La morosidad en comunidades de vecinos es uno de los conflictos más habituales en los edificios de España. Cuando un propietario deja de pagar sus gastos comunes, el resto de los vecinos asume esa carga y la salud financiera del inmueble se deteriora, afectando al mantenimiento y a la convivencia diaria.
Desde la reforma de la Ley de Propiedad Horizontal (LPH), publicada en el Boletín Oficial del Estado y vigente desde abril de 2025, el artículo 21 de esta normativa establece con claridad cómo actuar ante el impago persistente de cuotas comunitarias.

Qué establece el artículo 21 de la Ley de Propiedad Horizontal
El artículo 21 de la LPH regula de forma específica la reclamación de deudas por gastos comunes y define las herramientas que tiene la comunidad para exigir su pago.
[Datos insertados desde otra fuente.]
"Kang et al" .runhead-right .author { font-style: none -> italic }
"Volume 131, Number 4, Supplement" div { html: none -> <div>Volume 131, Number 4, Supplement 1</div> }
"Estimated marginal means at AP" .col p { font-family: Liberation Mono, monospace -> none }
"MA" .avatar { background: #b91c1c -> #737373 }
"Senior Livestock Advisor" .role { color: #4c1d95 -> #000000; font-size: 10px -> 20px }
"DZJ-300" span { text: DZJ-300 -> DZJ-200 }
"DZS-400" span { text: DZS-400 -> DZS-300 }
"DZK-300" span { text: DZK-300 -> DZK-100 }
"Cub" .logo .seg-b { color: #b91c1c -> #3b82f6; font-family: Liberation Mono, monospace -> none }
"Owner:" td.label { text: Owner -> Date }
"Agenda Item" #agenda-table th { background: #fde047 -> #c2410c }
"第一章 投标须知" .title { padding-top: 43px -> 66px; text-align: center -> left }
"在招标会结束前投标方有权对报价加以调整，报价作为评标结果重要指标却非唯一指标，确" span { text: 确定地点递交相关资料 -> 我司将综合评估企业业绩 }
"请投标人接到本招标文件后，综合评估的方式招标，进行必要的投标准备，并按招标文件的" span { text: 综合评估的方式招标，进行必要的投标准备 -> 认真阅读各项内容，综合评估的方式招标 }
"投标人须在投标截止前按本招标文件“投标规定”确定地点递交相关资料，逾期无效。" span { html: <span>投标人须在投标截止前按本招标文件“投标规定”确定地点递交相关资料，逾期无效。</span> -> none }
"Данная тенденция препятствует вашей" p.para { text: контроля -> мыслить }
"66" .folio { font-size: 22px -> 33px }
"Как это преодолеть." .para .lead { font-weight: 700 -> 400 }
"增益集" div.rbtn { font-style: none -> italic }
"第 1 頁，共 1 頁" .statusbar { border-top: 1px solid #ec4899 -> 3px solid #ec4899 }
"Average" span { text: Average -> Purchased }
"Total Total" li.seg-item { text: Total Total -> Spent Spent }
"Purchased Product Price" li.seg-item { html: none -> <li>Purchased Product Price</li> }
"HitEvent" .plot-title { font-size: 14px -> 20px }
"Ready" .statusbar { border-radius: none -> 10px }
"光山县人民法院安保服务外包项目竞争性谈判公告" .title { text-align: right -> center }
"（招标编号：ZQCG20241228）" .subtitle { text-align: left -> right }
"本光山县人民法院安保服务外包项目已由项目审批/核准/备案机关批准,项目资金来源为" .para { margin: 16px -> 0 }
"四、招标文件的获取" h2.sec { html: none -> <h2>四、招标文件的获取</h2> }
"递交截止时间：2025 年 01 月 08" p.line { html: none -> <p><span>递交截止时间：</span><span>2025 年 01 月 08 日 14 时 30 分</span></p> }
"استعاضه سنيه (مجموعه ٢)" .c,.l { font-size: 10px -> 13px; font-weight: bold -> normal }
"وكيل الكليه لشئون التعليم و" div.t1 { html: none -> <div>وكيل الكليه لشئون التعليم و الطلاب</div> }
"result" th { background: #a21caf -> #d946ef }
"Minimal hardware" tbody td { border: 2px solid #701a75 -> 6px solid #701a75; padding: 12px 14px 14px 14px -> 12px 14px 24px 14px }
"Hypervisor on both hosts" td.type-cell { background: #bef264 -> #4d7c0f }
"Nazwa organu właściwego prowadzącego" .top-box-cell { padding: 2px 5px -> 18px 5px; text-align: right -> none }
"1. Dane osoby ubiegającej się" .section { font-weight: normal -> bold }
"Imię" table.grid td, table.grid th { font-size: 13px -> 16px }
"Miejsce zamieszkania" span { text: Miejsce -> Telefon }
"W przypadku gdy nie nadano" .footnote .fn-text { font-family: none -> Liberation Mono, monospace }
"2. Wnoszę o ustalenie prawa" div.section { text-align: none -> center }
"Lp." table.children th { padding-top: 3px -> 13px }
Según la ley, cuando un vecino no cumple con sus obligaciones económicas, la comunidad puede acordar medidas que presionen al moroso. Entre esas medidas figuran intereses de demora y la posibilidad de restringir temporalmente algunos derechos como el acceso a servicios o instalaciones comunes, siempre que no afecten de forma desproporcionada la habitabilidad del inmueble.
Si estas acciones no surten efecto, la normativa permite a la comunidad recurrir a la vía judicial para reclamar la deuda, algo que puede incluir incluso cantidades inferiores a los 2000 euros mediante procedimientos simplificados que no requieren abogado ni procurador.
Cómo se llega al embargo de bienes
La Ley de Propiedad Horizontal no limita las opciones a gestos simbólicos. En caso de que el propietario moroso ignore los avisos y requerimientos, la comunidad puede solicitar a un juez que ordene el embargo de bienes del deudor para saldar la deuda.
Este procedimiento pasa por varias etapas que buscan garantizar el derecho de defensa del propietario y la validez legal de cada paso. Primero, la comunidad debe acordar en junta la reclamación de la deuda y notificarla formalmente al vecino mediante burofax o notificación notarial, de manera que quede constancia legal del intento de cobro.
Si el moroso persiste en su incumplimiento, la comunidad puede iniciar un proceso judicial monitorio o ejecutivo, que sirve para reclamar el pago de las cantidades adeudadas. Una vez firme la orden judicial de pago, el juez puede autorizar el embargo de bienes suficientes para cubrir la deuda, lo que incluye tanto activos financieros como bienes inmuebles del propietario.
Esta medida está pensada para proteger al conjunto de propietarios y evitar que un único moroso ponga en riesgo la financiación de servicios básicos del edificio.
Consecuencias prácticas para el vecino moroso
La reforma de la LPH introduce consecuencias adicionales a la deuda económica. Además del posible embargo de bienes, el propietario que no paga puede quedarse sin derecho a voto en las juntas de propietarios, lo que le excluye de influir en decisiones colectivas hasta que regularice su situación.
También existe la posibilidad de hacer pública la identidad del deudor y los términos de su deuda dentro de la comunidad, siempre respetando los límites marcados por la Ley de Protección de Datos. Esta medida, aunque controvertida, se plantea como un incentivo adicional para que los propietarios cumplan sus obligaciones económicas.
Por qué es clave actuar con rapidez
Los expertos jurídicos coinciden en que, ante un impago, actuar de forma temprana es esencial. Cuanto antes se notifique formalmente la deuda y se inicien los pasos legales, más opciones tiene la comunidad de recuperar los importes pendientes sin que la situación se complique.

Además, la normativa actualizada permite que las comunidades recurran a mecanismos alternativos como la mediación o el arbitraje, en busca de soluciones menos litigiosas que pueden agilizar la resolución de conflictos con morosos, especialmente cuando las cantidades en juego son moderadas.
En conjunto, la última versión de la Ley de Propiedad Horizontal equipara a las comunidades de propietarios con herramientas legales más robustas para defender sus derechos frente a la morosidad, asegurando que la convivencia y el mantenimiento del edificio no dependan de la buena voluntad de todos los vecinos por igual.